Ævar Arnfjörð Bjarmason <avarab@xxxxxxxxx> · Thu, 24 Mar 2022 14:48:42 +0100

On Thu, Mar 24 2022, Johannes Schindelin wrote:

> Hi Ævar,
>
> On Wed, 23 Mar 2022, Ævar Arnfjörð Bjarmason wrote:
>
>> Change the "--immediate" option so that it emits valid TAP on
>> failure. Before this it would omit the required plan at the end,
>> e.g. under SANITIZE=leak we'd show a "No plan found in TAP output"
>> error from "prove":
>>
>>     $ prove t0006-date.sh ::  --immediate
>>     t0006-date.sh .. Dubious, test returned 1 (wstat 256, 0x100)
>>     Failed 1/22 subtests
>>
>>     Test Summary Report
>>     -------------------
>>     t0006-date.sh (Wstat: 256 Tests: 22 Failed: 1)
>>       Failed test:  22
>>       Non-zero exit status: 1
>>       Parse errors: No plan found in TAP output
>>     Files=1, Tests=22,  0 wallclock secs ( 0.02 usr  0.01 sys +  0.18 cusr  0.06 csys =  0.27 CPU)
>>     Result: FAIL
>>
>> Now we'll emit output that doesn't result in TAP parsing failures:
>>
>>     $ prove t0006-date.sh ::  --immediate
>>     t0006-date.sh .. Dubious, test returned 1 (wstat 256, 0x100)
>>     Failed 1/22 subtests
>>
>>     Test Summary Report
>>     -------------------
>>     t0006-date.sh (Wstat: 256 Tests: 22 Failed: 1)
>>       Failed test:  22
>>       Non-zero exit status: 1
>>     Files=1, Tests=22,  0 wallclock secs ( 0.02 usr  0.00 sys +  0.19 cusr  0.05 csys =  0.26 CPU)
>>     Result: FAIL
>
> The commit message is strong on the what, very strong in giving verbose
> output that might or might not clarify the intention, and a little weak in
> the why and the greater context.

I thought "so that it emits valid TAP" was sufficiently
self-explaining. I.e. we emit this machine-readable format, but in this
edge case our output is invalid TAP, now it's valid.

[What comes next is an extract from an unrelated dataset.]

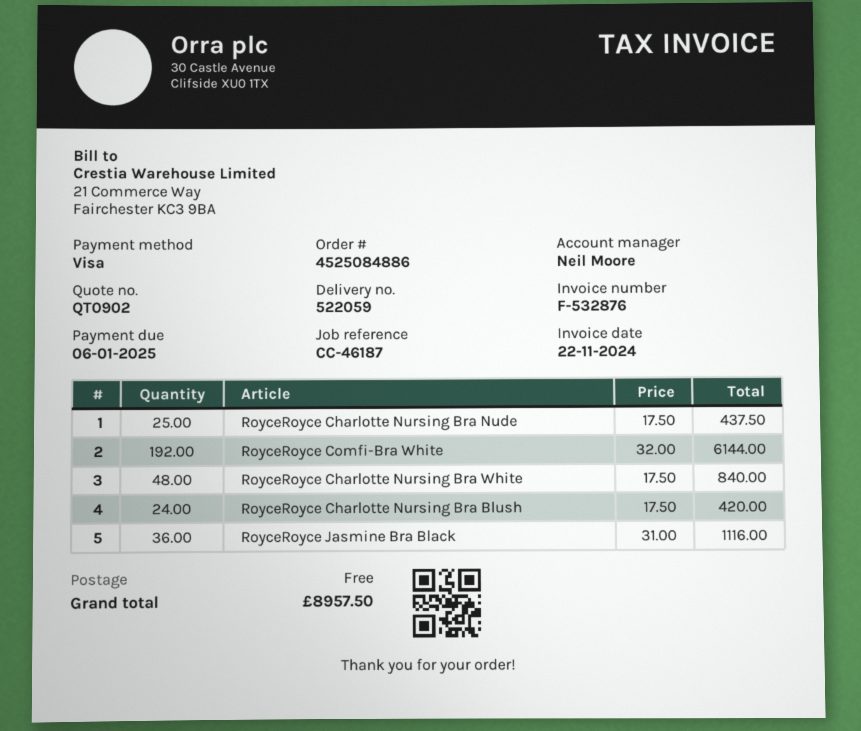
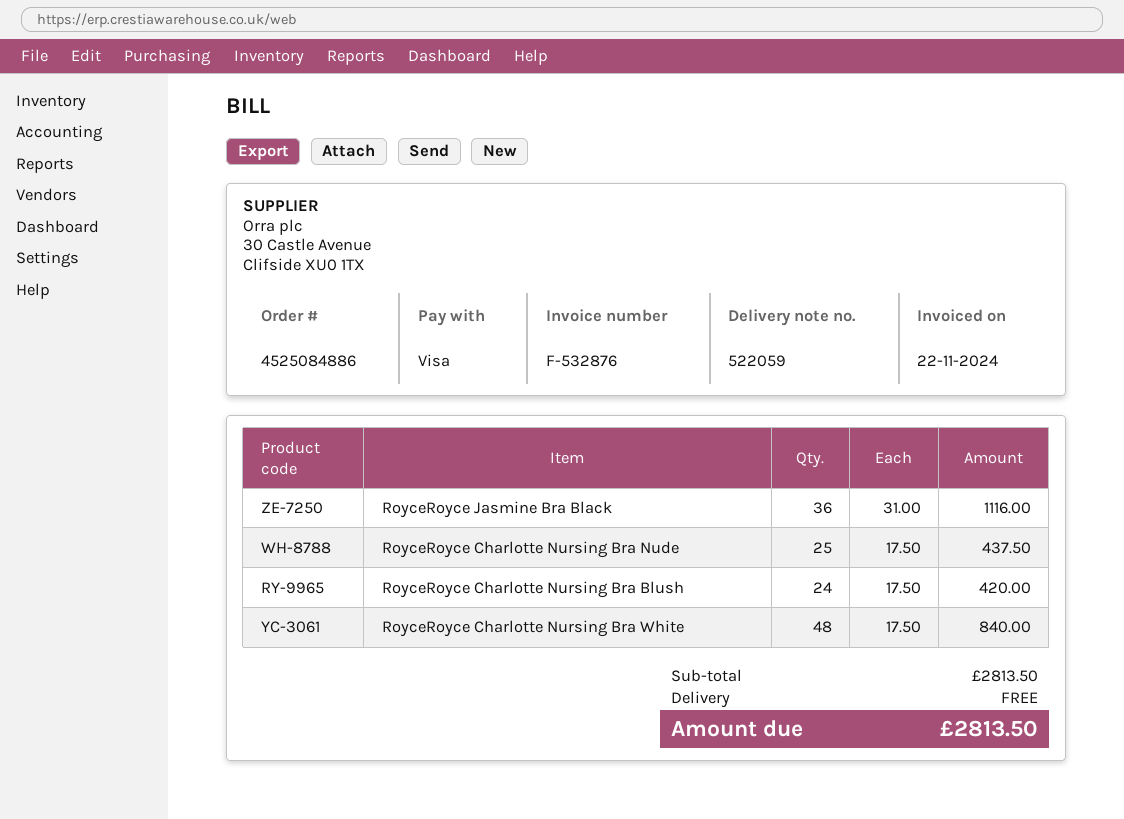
RoyceRoyce Comfi-Bra White: 192 x 32.00 = 6144.00 -> none
total: 8957.50 -> 2813.50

Re the verbose output: The last time I submitted patch for tweaking the
TAP output I got the feedback (from Junio in
https://lore.kernel.org/git/xmqq7dad10oy.fsf@gitster.g/) that a more
explicit example was wanted. So I included it this time around.

> In the broader story arc, I wonder why we're even bothering with TAP
> anymore because it seems that the world has moved on to more powerful file
> formats to represent test output, such as JUnit XML, that can be parsed,
> rendered and analyzed by powerful special-purpose applications.

[I guess that warrants a $subject change]

A few things, grouped by heading:

== It "can be parsed"

First, the "[TAP ]can['t] be parsed" part of that is wrong.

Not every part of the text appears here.